Après ces trois années de confinement entre l’arrière-boutique de la savonnerie et la maison où je ne pouvais pas laisser Lupus seul trop longtemps, je rêvais de travailler au soleil, à l’ombre des nuages qui cachaient le soleil, sous la pluie avant le retour du soleil.
Et vu l’ambiance qui régnait, j’ai préféré démissionner.

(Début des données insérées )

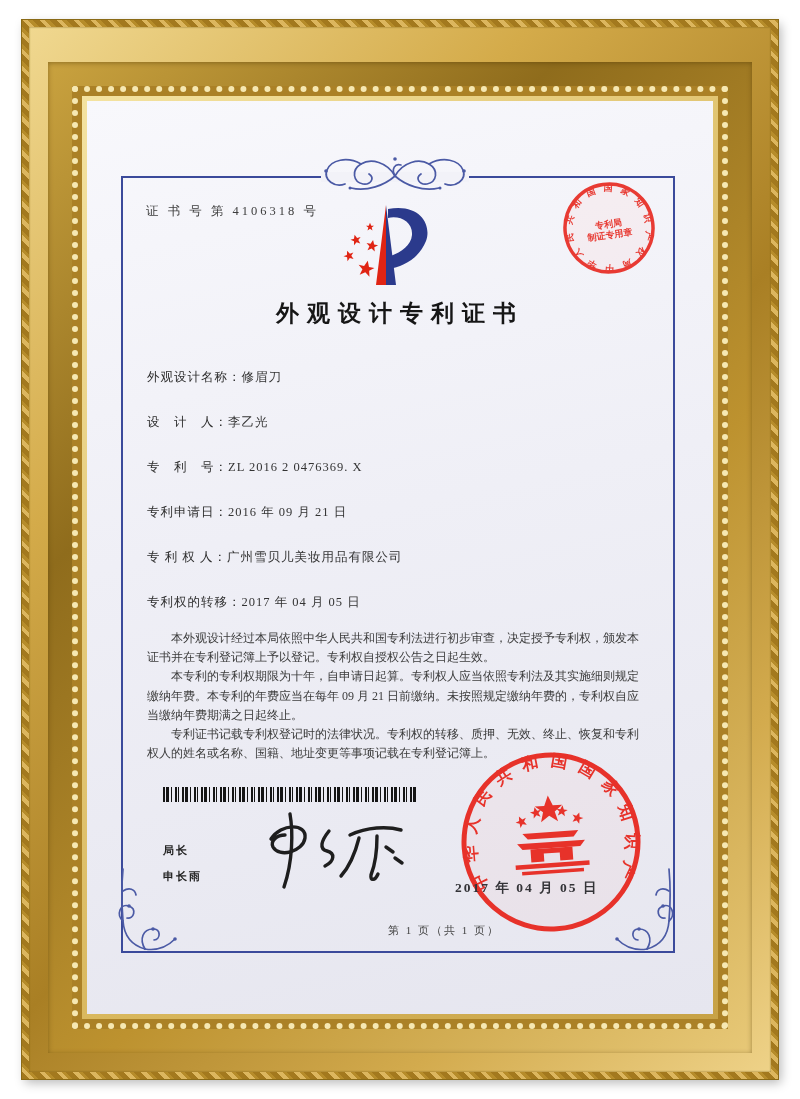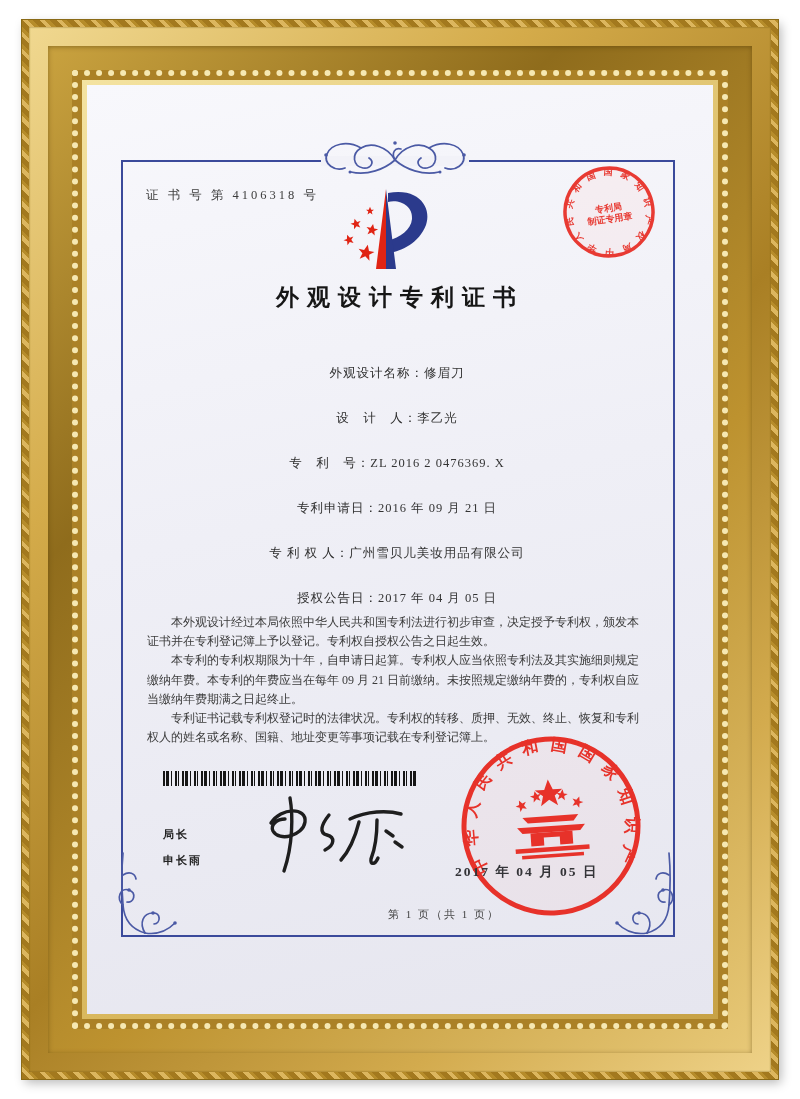--- a/index.html
+++ b/index.html
@@ -5,33 +5,33 @@
   html,body{margin:0;padding:0;}
   body{width:800px;height:1099px;background:#ffffff;position:relative;overflow:hidden;
        font-family:"Liberation Serif","DejaVu Serif",serif;}
   
   .fr{position:absolute;box-sizing:border-box;}
   .fr1{inset:20px 22px;background:repeating-linear-gradient(45deg,#a3791e 0 5px,#dcb65e 5px 9px,#b68c2a 9px 12px);
        box-shadow:0 0 0 1px #8a6a16, 3px 4px 10px rgba(0,0,0,.28);}
   .fr2{inset:7px;background:linear-gradient(135deg,#f0d890 0%,#d4ab4a 28%,#a97f24 55%,#d3ab4e 80%,#eed288 100%);
        box-shadow:inset 0 0 2px #7c5d12;}
   .fr3{inset:19px;background:linear-gradient(315deg,#e7c877 0%,#bd922f 38%,#8f6c1c 70%,#c9a23f 100%);
-       box-shadow:inset 0 1px 5px rgba(70,48,0,.45);}
+       box-shadow:inset 0 1px 5px rgba(70,48,0,.45);margin-top:16px;}
   .fr4{inset:24px;background:#ab8126;border:6px dotted #f6e8b2;}
   .fr5{inset:4px;background:linear-gradient(135deg,#f4e3a1,#d9b85e 60%,#c7a246);}
   
   .paper{position:absolute;inset:5px;background:linear-gradient(168deg,#f8f8fc 0%,#efeff6 45%,#e6e6ef 100%);
          overflow:hidden;}
   .blue-border{position:absolute;left:34px;top:75px;width:550px;height:773px;
                border:2px solid #3b4a9b;}
   .cert-no{position:absolute;left:59px;top:102px;font-size:12.5px;letter-spacing:3px;color:#3c3c3c;}
   .logo{position:absolute;left:239px;top:96px;}
   .title{position:absolute;left:0;top:197px;width:100%;text-align:center;
          font-size:23px;font-weight:bold;letter-spacing:8px;color:#161616;}
-  .fields{position:absolute;left:60px;top:280px;width:500px;text-align:center;}
+  .fields{position:absolute;left:60px;top:268px;width:500px;}
   .frow{height:45px;font-size:12.5px;color:#333;letter-spacing:1px;white-space:nowrap;}
   .frow .lab{color:#2e2e2e;}
   .paras{position:absolute;left:60px;top:528px;width:492px;font-size:12px;line-height:1.6;
          color:#3b3b3b;text-align:justify;}
   .paras p{margin:0;text-indent:2em;}
   .barcode{position:absolute;left:76px;top:686px;width:253px;height:15px;
     background:repeating-linear-gradient(90deg,#151515 0 2px,transparent 2px 3px,#151515 3px 6px,
       transparent 6px 8px,#151515 8px 9px,transparent 9px 12px,#151515 12px 14px,
       transparent 14px 15px,#151515 15px 16px,transparent 16px 19px);}
   .signer{position:absolute;left:76px;top:736px;font-size:11px;font-weight:bold;color:#222;
@@ -145,21 +145,21 @@
         <div class="frow">
           <span class="lab">专　利　号：</span><span>ZL 2016 2 0476369. X</span>
         </div>
         <div class="frow">
           <span class="lab">专利申请日：</span><span>2016 年 09 月 21 日</span>
         </div>
         <div class="frow">
           <span class="lab">专 利 权 人：</span><span>广州雪贝儿美妆用品有限公司</span>
         </div>
         <div class="frow">
-          <span class="lab">授权公告日：</span><span>2017 年 04 月 05 日</span>
+          <span class="lab">专利权的转移：</span><span>2017 年 04 月 05 日</span>
         </div>
       </div>
 
       <div class="paras">
         <p>本外观设计经过本局依照中华人民共和国专利法进行初步审查，决定授予专利权，颁发本证书并在专利登记簿上予以登记。专利权自授权公告之日起生效。</p>
         <p>本专利的专利权期限为十年，自申请日起算。专利权人应当依照专利法及其实施细则规定缴纳年费。本专利的年费应当在每年 09 月 21 日前缴纳。未按照规定缴纳年费的，专利权自应当缴纳年费期满之日起终止。</p>
         <p>专利证书记载专利权登记时的法律状况。专利权的转移、质押、无效、终止、恢复和专利权人的姓名或名称、国籍、地址变更等事项记载在专利登记簿上。</p>
       </div>
 
       <div class="barcode"></div>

C’est mieux de dire ça je crois.
Il fallait vite que je trouve une solution pour gagner un peu d’argent pour me nourrir tout en gérant Lupus qui, au fil du temps, supportait de plus en plus mal mes absences. Il avait un temps pris l’habitude d’entrecouper les longues phases pendant lesquelles il maudissait sa solitude en hurlant jusqu’à l’étouffement, par des appels de liaison, certes plus courts, mais tout aussi percutants parce qu’il récitait un par un tous les jurons qu’il avait appris de son ancien maître. Nous avions eu des plaintes de voisins excédés. Je n’avais pas trouvé d’autre solution que de lui apprendre à répéter des mots doux dont j’espérais qu’ils remplaceraient rapidement les insultes qu’il avait l’habitude de proférer. Cela soulagerait notre entourage tout en le charmant et me laisserait peut-être un peu de répit avant d’être expulsée. Pour ce qui est de la phase des hurlements stridents, je n’avais rien à proposer jusqu’à ce qu’un jour, je trouve mes voisins rassemblés devant la porte de l’atelier, visiblement inquiets mais n’osant pas rentrer. J’en profite pour vous rappeler que ma porte ne fermait pas et que la sauvegarde de mon intimité tenait avant tout à la pugnacité vocale de mon perroquet. Lupus n’avait pas émis un son de la journée et tous pensaient qu’il lui était arrivé malheur. Je me suis frayé un chemin jusqu’à la porte tout en m’interrogeant. Était-ce ainsi que les Espagnols avaient appris la mort de Franco, leur tyran : dans la culpabilité que ce dont pour quoi ils avaient prié tant d’années était enfin advenu et dans l’appréhension de ce qui pourrait bien leur arriver après avoir obtenu ce qu’ils avaient si ardemment désiré, leur liberté ? Mes voisins se demandaient peut-être, comme les Espagnols en 1975, par quel autre instrument de torture j’allais remplacer ce volatile irascible et incontrôlable qui avait malgré tout gagné leur respect par sa hargne et sa ténacité -ce qui en dit long sur notre rapport au pouvoir- et peut-être bien aussi parce que les mots doux que je lui avais enseignés commençaient à faire leur effet. Je ne les avais pas choisis au hasard, plaçant ici et là les prénoms de nos voisins les plus dérangés par ce boucan quotidien et une ou deux citations de mes auteurs préférés pour faire bien et leur rappeler que l’occupante de cet atelier exerçait dignement le noble et incompris métier d’artiste photographe.